Neighborhood Component Analysis Feature Selection

## Getting started

### Classification
```python
from ncafs import NCAFSC
from sklearn import datasets

X, y = datasets.make_classification(
    n_samples=1000,
    n_classes=5,
    n_features=20,
    n_informative=100,
    n_redundant=0,
    n_repeated=0,
    flip_y=0.1,
    class_sep=0.5,
    shuffle=False,
    random_state=0
)

fs_clf = NCAFSC()
fs_clf.fit(X, y)
w = fs_clf.weights_
```

### Regression
```python
from ncafs import NCAFSR
from sklearn import datasets

X, y, coef = datasets.make_regression(
    n_samples=1000,
    n_features=100,
    n_informative=20,
    bias=0,
    noise=1e-3,
    coef=True,
    shuffle=False,
    random_state=0
)

fs_reg = NCAFSR()
fs_reg.fit(X, y)
w = fs_reg.weights_
```

## References

1. Yang, W., Wang, K., & Zuo, W. (2012).

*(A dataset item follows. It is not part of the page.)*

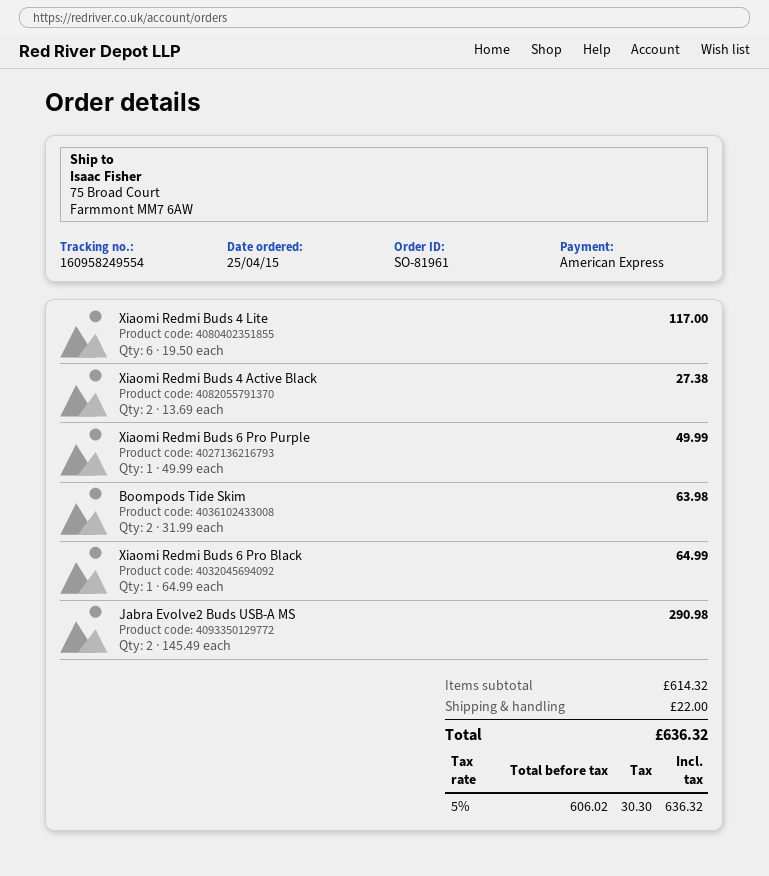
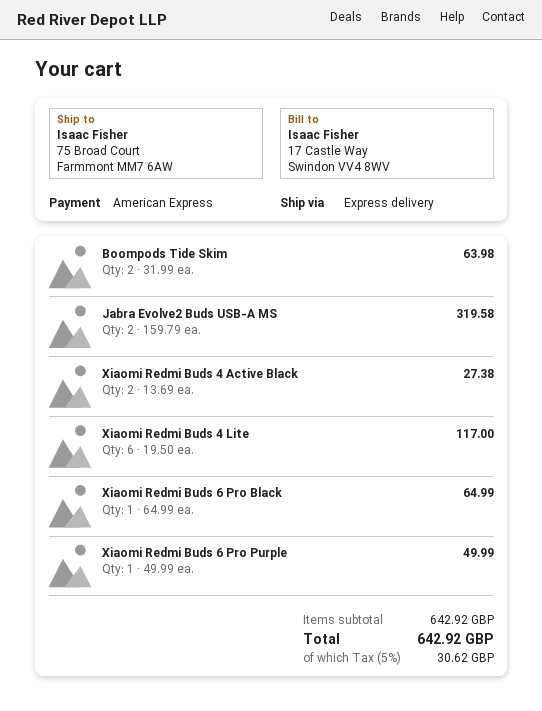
Jabra Evolve2 Buds USB-A MS: 2 x 145.49 = 290.98 -> 2 x 159.79 = 319.58
subtotal: 614.32 -> 642.92
shipping: 22.00 -> none
tax: 5% = 30.30 -> 5% = 30.62
total: 636.32 -> 642.92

Neighborhood component feature selection for high-dimensional data. J. Comput., 7(1), 161-168.
2. Amankwaa-Kyeremeh, B., Greet, C., Zanin, M., Skinner, W., & Asamoah, R. K. Selecting Key Predictor Parameters for Regression Analysis using Modified Neighbourhood Component Analysis (NCA) Algorithm.